The annular configuration
of the PT6 inlet case facilitates the protection against
FOD. Since the
compressor rotor intake is not in line with the
flight path, air coming in to the engine has to make a sharp turn
prior to entering the inlet. This, combined with the inertial anti-ice
system, and inlet screen, prevent FOD from entering the engine.
The inlet case struts are anti-iced through heat conduction from the oil contained in the oil tank.
The
compressor section is contained in the rear portion of the gas
generator case just forward of the compressor air inlet. The compressor rotor
assembly, rotating inside
a three-stage stator housing,
is made up of three axial stages and one centrifugal stage. From stage to stage the compressor progressively increases
air pressure to supply combustion
air for engine operation and to supply compressed air for engine cooling, bearing cavity sealing, compressor bleed valve operation,
and aircraft pneumatic services.
The compressor rotor assembly consists of three axial stages and one centrifugal impeller joined together by six tie rods and spacers. The impeller and first stage blades are made of titanium while the remaining parts are steel.
Each axial stage of compression accelerates the air and alternately slows the air mass as it passes through the first three stages of compression. The centrifugal compressor design causes the air mass to slow as the air is forced through the diffuser tubes decreasing the air mass speed and increasing compressor discharge pressure or P3 air available for engine operation, cooling air, and service air.
Only the first stage blades may be blended at field level. All blade repair must be documented and the repaired blade must be tracked using a blade drawing to show where the repairs are made. The engine compressor should be washed at regular intervals to maximize performance and prevent corrosion.
Combustion Section
The
combustion section consists of a reverse- flow, annular combustion chamber
in the front section of the gas
generator case and surrounds the compressor turbine. The combustion chamber
liner is held in place by the two igniter plugs and the 14 fuel nozzle adapters.
Air from the compressor enters the combustion chamber through machined holes to provide
airflow patterns conducive to combustion
chamber insulation and for producing the desired turbulence to support
proper fuel atomization and flame
propagation. The function of the combustion chamber
is to support and contain combustion
and hot gas flow.
During engine operation, the expanding gases flow
in a
rearward direction
through the large exit duct, attached to and aft of, the combustion chamber, and reverses the gas flow 180° to flow forward through the small exit duct to the compressor turbine guide vane assembly.
Turbine Section
A two-stage reaction
turbine arrangement
is made up of two separate and independent rotors.
Though aerodynamically connected,
they are mechanically separate units. The
first stage turbine is called the compressor
turbine and is rigidly connected to the four-stage compressor
through the rotor shaft. The
compressor and the compressor
turbine combination form the rotating assembly of the gas generator. The second turbine stage is splined
to the aft end of a shaft, which drives the propeller
reduction gearbox .
An inlet guide vane assembly precedes each stage of the turbine to direct the gas flow to its associated turbine disc at an angle that creates maximum energy extraction. The compressor turbine inlet guide vane has cored passages through which compressor air flows for cooling purposes. The compressor turbine rotates in a close-tolerance shrouded housing to ensure maximum operational efficiency. The power turbines rotate within the turbine stator housing which is bolted at its front end to the exhaust duct.
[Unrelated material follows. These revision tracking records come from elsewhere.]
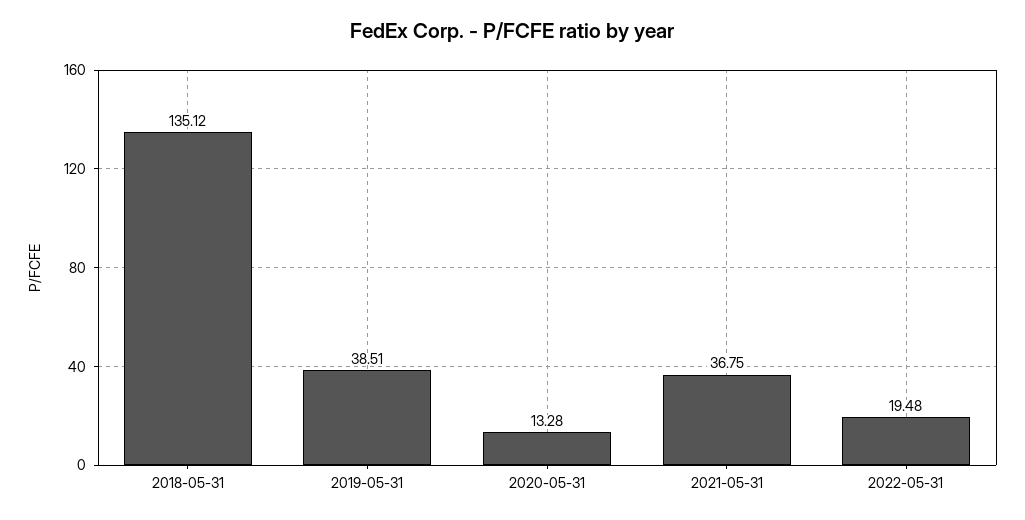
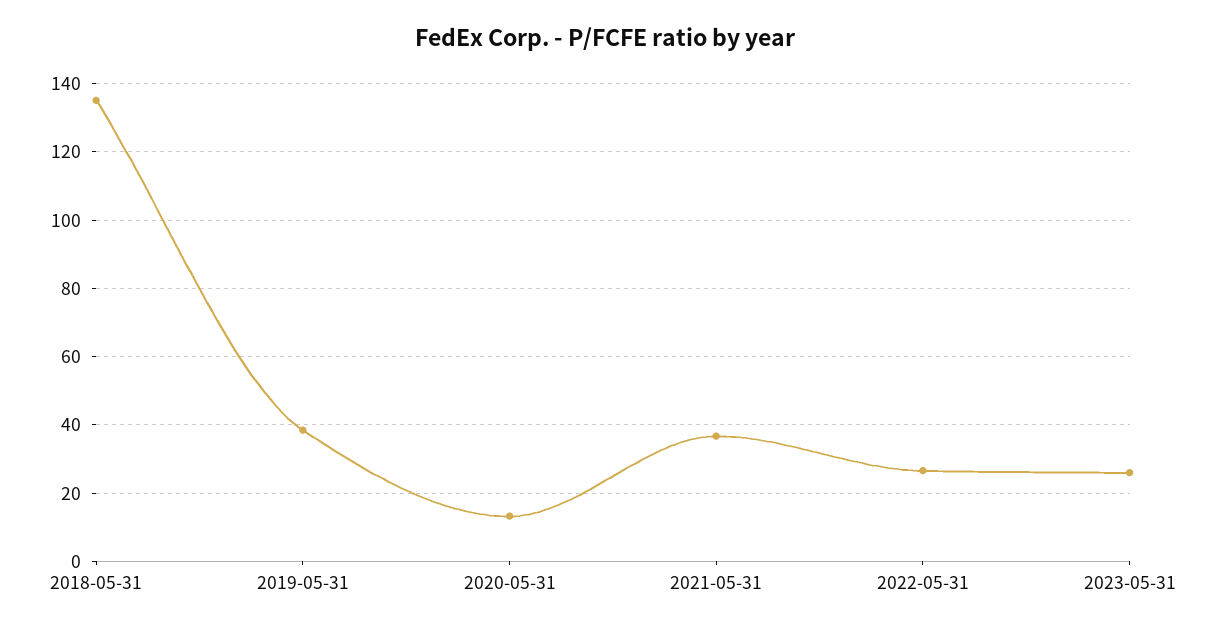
2022-05-31: 19.48 -> 26
2023-05-31: none -> 26

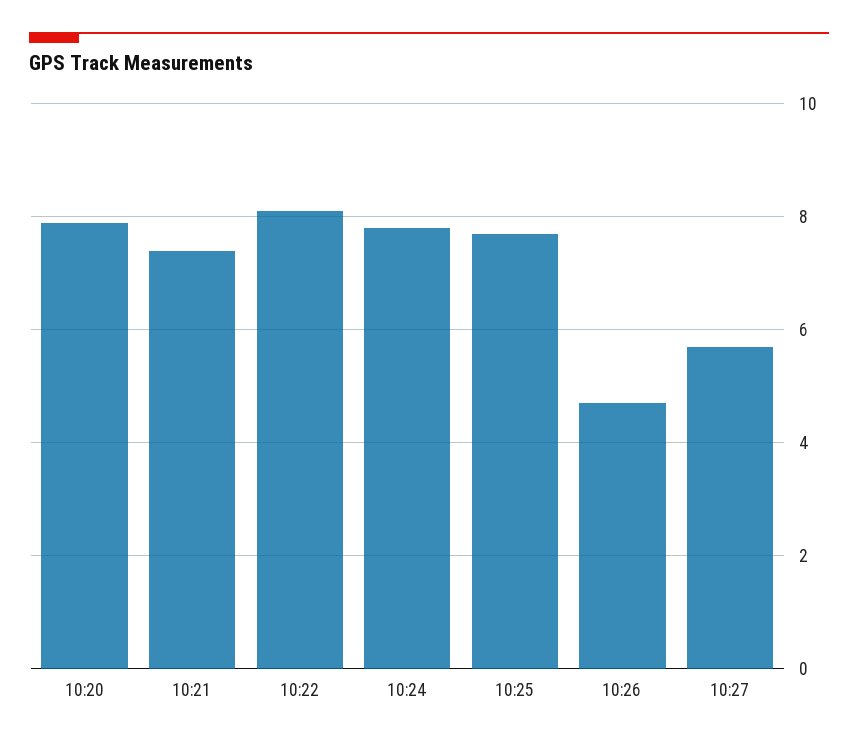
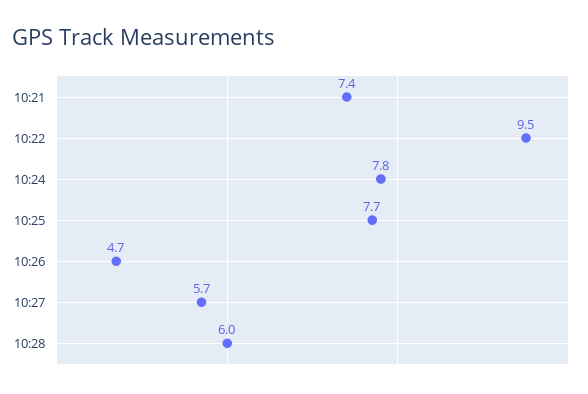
10:20: 8 -> none
10:22: 8 -> 9.5
10:28: none -> 6

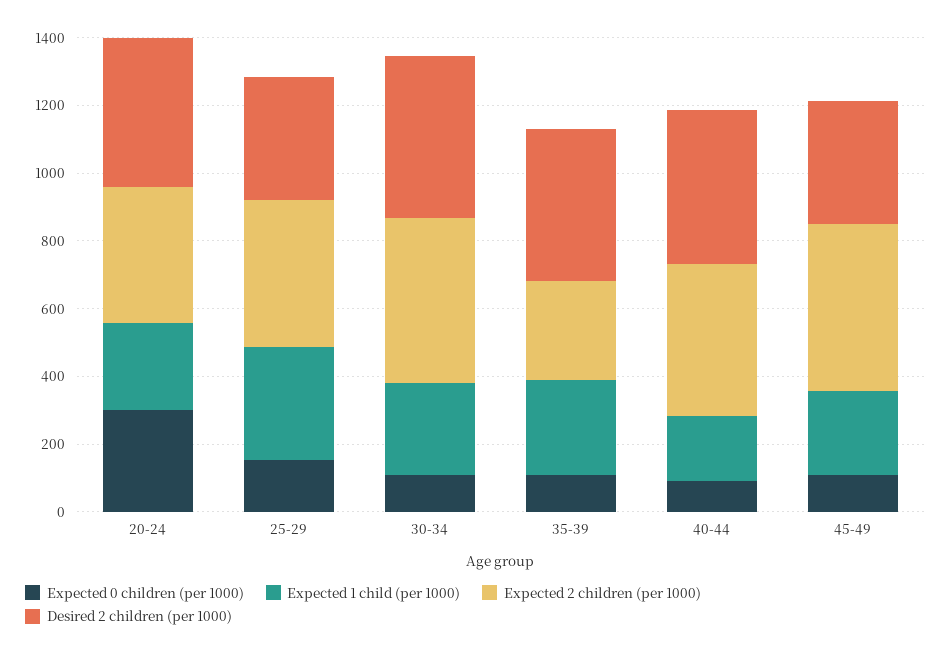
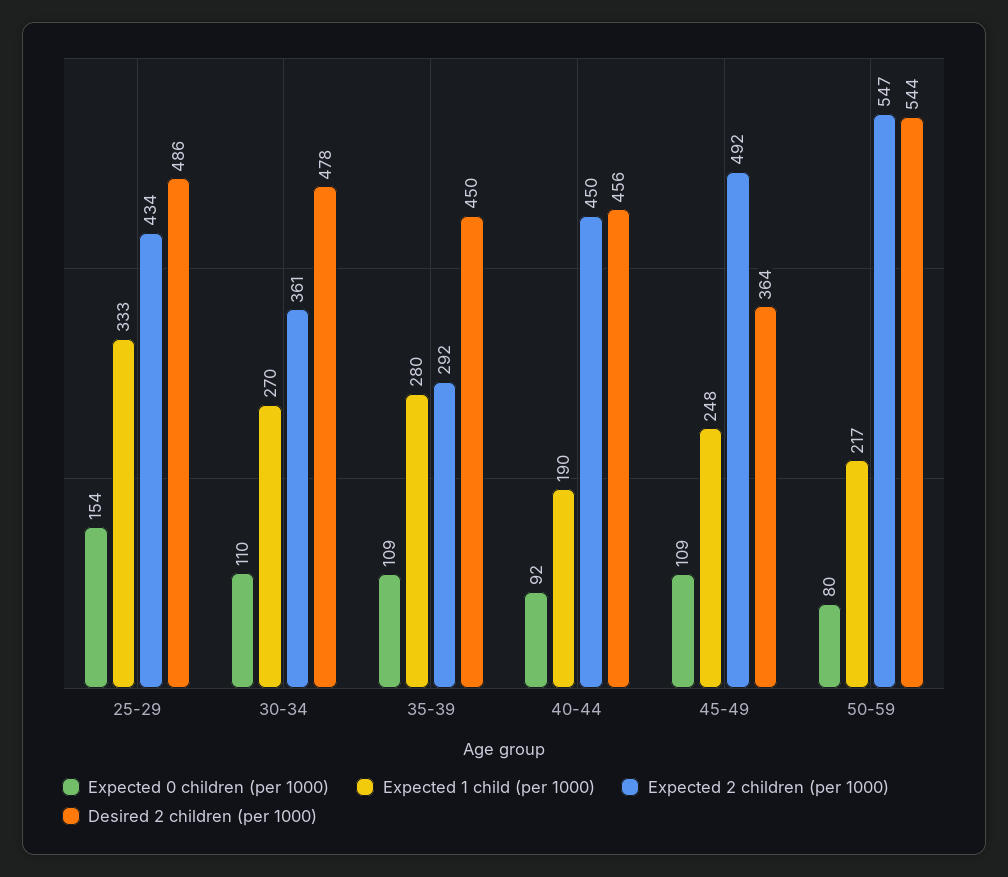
Expected 0 children (per 1000), 20-24: 300 -> none
Expected 1 child (per 1000), 20-24: 250 -> none
Expected 2 children (per 1000), 20-24: 400 -> none
Desired 2 children (per 1000), 20-24: 450 -> none
Desired 2 children (per 1000), 25-29: 350 -> 486
Expected 2 children (per 1000), 30-34: 500 -> 361
Expected 0 children (per 1000), 50-59: none -> 80
Expected 1 child (per 1000), 50-59: none -> 217
Expected 2 children (per 1000), 50-59: none -> 547
Desired 2 children (per 1000), 50-59: none -> 544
As the compressor and power turbines are separate units, their functions are also separate. The rotating compressor turbine, whose rpm is expressed as Ng or N1, extracts energy from the hot gas stream to drive the compressor and accessory gearbox while the power turbines extract the remaining energy from the hot gas stream to drive the propeller through the reduction gearbox. The rotating power turbine rpm is referred to as Nf. The compressor turbine and the power turbine operate at different speeds and rotate in different directions.
Reduction Gearbox
The reduction gearbox (RGB) is comprised of a two-stage planetary reduction gear system. A semi-flexible coupling interconnects the two planetary reduction gear assemblies and dampens any vibrations between the two assemblies. Input to the RGB is from the power turbine rotor shaft. The propeller shaft, supported by a thrust ball type bearing at the front of the RGB, drives the propeller. Accessory drive pads for the primary/(Nf) fuel topping governor, the overspeed governor, and a propeller tachometer generator are at the 12 o’clock, 9 o’clock and 2 o’clock positions at the front of the RGB, as viewed from the rear of the engine. The primary function of the reduction gear assembly is to reduce the high rotational output of the power turbine shaft (33,000 rpm) at takeoff to the maximum value (2,200/1900 rpm depending on engine type) for the propeller. The reduction ratio of the power turbine rpm to propeller rpm is approximately 15:1 on the PT6A-21 and 17.3:1 on the PT6A-135. The direction of the propeller rotation, as viewed from the rear of the engine, is clockwise.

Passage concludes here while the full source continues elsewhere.